-- What you are asked to do --
Which lines run from the start of the data below to the line containing "subtotal: 284.27 -> 298.20"? Set them down exactly, with none added.

[Records from a dataset]
▼

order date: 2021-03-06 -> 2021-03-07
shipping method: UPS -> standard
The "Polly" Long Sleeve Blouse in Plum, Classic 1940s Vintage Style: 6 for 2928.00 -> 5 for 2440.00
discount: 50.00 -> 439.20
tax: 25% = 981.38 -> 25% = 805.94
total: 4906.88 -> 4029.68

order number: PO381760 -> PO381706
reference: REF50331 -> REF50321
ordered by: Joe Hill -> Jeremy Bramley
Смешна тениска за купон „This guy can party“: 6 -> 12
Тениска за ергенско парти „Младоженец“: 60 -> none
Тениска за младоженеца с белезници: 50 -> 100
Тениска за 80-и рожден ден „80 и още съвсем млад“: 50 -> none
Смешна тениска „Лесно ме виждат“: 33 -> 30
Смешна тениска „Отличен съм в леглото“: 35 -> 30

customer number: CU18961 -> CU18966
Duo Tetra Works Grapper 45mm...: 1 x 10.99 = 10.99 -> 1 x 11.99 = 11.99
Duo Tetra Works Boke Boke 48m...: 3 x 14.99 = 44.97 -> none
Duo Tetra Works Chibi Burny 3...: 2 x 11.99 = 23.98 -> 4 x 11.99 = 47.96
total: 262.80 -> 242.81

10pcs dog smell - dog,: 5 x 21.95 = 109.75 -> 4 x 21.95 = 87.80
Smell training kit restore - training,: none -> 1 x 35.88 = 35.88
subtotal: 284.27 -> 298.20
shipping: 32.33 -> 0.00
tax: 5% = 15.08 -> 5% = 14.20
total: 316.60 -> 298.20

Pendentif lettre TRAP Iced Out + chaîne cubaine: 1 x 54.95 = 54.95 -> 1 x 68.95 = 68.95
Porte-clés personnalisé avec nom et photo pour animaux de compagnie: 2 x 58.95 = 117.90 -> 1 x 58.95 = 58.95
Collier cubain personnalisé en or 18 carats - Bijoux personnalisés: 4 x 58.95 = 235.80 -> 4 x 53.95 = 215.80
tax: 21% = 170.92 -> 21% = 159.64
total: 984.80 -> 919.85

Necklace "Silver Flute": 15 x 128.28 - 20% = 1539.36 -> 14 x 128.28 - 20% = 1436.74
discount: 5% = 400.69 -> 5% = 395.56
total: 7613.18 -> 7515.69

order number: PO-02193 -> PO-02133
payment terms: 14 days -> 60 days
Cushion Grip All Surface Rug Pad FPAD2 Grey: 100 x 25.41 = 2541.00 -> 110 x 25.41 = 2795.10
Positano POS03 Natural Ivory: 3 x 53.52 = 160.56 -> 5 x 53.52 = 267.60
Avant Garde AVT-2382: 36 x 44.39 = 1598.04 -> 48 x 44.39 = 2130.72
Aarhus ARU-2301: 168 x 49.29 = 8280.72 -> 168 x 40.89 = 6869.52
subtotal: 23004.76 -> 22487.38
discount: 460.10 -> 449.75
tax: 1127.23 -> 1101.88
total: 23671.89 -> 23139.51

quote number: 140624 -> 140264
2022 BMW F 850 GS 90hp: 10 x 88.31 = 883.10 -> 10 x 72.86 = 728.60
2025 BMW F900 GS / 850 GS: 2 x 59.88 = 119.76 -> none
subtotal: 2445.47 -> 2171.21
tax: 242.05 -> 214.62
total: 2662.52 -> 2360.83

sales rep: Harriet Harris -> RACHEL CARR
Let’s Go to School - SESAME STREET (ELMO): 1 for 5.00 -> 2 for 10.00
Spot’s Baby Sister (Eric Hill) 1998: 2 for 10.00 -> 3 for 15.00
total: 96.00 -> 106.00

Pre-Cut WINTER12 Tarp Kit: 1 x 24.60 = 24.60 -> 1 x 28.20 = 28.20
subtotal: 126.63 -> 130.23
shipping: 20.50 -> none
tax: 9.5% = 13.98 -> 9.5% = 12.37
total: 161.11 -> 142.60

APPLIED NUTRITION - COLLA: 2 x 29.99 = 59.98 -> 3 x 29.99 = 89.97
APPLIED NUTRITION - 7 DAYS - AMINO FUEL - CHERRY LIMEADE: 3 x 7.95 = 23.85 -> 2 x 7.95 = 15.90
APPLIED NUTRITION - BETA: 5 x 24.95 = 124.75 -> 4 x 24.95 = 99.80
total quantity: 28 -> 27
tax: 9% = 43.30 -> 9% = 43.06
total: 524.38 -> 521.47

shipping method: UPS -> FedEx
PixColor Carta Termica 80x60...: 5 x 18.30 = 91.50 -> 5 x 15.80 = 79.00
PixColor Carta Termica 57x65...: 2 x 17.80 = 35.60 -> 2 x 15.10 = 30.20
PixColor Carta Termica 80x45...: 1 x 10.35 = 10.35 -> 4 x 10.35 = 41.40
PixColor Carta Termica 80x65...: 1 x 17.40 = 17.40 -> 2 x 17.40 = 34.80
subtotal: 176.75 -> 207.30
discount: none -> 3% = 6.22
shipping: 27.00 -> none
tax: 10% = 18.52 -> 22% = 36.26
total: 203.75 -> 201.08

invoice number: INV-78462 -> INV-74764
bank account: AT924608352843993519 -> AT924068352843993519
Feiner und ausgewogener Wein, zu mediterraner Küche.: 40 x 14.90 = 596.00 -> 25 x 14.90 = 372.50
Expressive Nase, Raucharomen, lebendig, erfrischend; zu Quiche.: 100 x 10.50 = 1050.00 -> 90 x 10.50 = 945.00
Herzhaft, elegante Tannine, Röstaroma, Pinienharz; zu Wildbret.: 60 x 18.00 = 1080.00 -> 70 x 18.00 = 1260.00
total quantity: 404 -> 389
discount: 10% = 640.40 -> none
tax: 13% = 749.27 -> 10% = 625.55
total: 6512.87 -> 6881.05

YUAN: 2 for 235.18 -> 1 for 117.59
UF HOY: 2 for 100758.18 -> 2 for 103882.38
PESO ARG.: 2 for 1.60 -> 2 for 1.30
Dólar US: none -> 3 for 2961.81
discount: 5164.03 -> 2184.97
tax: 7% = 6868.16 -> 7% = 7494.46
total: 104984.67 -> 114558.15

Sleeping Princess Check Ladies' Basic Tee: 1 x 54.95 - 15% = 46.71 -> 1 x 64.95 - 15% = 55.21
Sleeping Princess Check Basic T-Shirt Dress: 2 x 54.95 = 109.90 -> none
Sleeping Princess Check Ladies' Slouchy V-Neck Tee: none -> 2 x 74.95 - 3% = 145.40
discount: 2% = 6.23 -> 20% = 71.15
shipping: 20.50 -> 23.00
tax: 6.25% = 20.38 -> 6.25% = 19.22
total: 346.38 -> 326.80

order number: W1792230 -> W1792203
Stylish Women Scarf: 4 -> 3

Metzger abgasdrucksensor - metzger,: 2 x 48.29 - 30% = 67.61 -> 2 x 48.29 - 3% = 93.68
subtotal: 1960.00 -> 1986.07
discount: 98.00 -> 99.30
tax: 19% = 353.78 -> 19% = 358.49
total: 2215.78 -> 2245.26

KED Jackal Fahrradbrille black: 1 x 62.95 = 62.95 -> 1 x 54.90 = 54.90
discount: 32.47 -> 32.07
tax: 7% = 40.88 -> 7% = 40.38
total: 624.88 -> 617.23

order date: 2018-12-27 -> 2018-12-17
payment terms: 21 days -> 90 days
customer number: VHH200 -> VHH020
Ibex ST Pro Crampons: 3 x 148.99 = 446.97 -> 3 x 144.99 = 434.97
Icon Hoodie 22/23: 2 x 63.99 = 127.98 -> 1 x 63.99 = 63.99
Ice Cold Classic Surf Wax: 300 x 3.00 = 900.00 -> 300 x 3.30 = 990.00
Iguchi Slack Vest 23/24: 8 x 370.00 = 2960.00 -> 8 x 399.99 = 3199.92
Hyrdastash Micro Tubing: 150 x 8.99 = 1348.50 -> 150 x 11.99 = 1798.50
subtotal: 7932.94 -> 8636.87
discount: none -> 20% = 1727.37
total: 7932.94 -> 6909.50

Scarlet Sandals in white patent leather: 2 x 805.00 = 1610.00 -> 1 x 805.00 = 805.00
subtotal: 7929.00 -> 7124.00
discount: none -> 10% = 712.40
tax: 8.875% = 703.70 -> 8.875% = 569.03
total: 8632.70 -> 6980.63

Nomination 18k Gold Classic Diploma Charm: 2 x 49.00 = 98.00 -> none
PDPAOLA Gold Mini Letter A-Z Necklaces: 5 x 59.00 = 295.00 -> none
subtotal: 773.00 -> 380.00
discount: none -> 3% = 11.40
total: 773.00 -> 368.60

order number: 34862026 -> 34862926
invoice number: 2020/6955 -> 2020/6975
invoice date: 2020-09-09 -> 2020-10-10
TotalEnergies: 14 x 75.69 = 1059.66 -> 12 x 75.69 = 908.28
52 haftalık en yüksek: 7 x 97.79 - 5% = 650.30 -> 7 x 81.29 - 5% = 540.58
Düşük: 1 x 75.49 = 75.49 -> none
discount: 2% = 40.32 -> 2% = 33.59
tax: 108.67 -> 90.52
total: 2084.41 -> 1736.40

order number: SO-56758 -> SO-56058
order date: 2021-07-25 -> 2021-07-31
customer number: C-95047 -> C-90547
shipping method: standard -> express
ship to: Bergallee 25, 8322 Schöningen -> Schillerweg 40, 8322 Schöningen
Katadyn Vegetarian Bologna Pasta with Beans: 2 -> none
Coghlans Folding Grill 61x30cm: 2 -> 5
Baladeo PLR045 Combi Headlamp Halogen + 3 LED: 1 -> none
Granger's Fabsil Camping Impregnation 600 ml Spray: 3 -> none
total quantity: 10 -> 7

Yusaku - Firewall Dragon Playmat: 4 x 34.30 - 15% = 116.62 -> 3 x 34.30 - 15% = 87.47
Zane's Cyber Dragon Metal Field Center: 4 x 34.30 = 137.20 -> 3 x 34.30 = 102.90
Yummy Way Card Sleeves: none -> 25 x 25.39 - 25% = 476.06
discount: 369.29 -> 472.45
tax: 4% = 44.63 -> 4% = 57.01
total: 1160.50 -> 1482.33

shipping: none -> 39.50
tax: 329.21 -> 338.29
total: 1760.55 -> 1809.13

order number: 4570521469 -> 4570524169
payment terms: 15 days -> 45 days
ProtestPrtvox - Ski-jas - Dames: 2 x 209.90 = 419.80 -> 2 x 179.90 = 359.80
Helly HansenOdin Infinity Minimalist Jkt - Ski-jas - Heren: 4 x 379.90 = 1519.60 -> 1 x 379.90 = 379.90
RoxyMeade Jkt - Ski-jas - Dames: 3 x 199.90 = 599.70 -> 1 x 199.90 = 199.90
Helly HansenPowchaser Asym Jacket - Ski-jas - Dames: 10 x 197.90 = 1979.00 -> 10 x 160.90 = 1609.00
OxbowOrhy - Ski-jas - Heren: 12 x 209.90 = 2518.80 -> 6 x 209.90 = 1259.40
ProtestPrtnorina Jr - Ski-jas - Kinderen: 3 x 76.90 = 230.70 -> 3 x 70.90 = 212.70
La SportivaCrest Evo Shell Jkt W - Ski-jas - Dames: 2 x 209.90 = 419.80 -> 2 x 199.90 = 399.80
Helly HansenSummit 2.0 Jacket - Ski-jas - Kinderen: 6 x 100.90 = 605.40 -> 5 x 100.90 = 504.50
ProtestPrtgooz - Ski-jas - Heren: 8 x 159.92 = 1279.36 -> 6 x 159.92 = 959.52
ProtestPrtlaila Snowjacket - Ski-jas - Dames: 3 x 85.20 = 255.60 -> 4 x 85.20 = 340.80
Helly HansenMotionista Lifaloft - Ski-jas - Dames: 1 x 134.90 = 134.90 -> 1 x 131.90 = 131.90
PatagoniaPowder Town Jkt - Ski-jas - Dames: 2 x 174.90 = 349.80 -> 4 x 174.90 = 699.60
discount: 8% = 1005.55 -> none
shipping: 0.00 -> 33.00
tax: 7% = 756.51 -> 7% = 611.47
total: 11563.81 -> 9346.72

▲

-- Result of the exercise --
order date: 2021-03-06 -> 2021-03-07
shipping method: UPS -> standard
The "Polly" Long Sleeve Blouse in Plum, Classic 1940s Vintage Style: 6 for 2928.00 -> 5 for 2440.00
discount: 50.00 -> 439.20
tax: 25% = 981.38 -> 25% = 805.94
total: 4906.88 -> 4029.68

order number: PO381760 -> PO381706
reference: REF50331 -> REF50321
ordered by: Joe Hill -> Jeremy Bramley
Смешна тениска за купон „This guy can party“: 6 -> 12
Тениска за ергенско парти „Младоженец“: 60 -> none
Тениска за младоженеца с белезници: 50 -> 100
Тениска за 80-и рожден ден „80 и още съвсем млад“: 50 -> none
Смешна тениска „Лесно ме виждат“: 33 -> 30
Смешна тениска „Отличен съм в леглото“: 35 -> 30

customer number: CU18961 -> CU18966
Duo Tetra Works Grapper 45mm...: 1 x 10.99 = 10.99 -> 1 x 11.99 = 11.99
Duo Tetra Works Boke Boke 48m...: 3 x 14.99 = 44.97 -> none
Duo Tetra Works Chibi Burny 3...: 2 x 11.99 = 23.98 -> 4 x 11.99 = 47.96
total: 262.80 -> 242.81

10pcs dog smell - dog,: 5 x 21.95 = 109.75 -> 4 x 21.95 = 87.80
Smell training kit restore - training,: none -> 1 x 35.88 = 35.88
subtotal: 284.27 -> 298.20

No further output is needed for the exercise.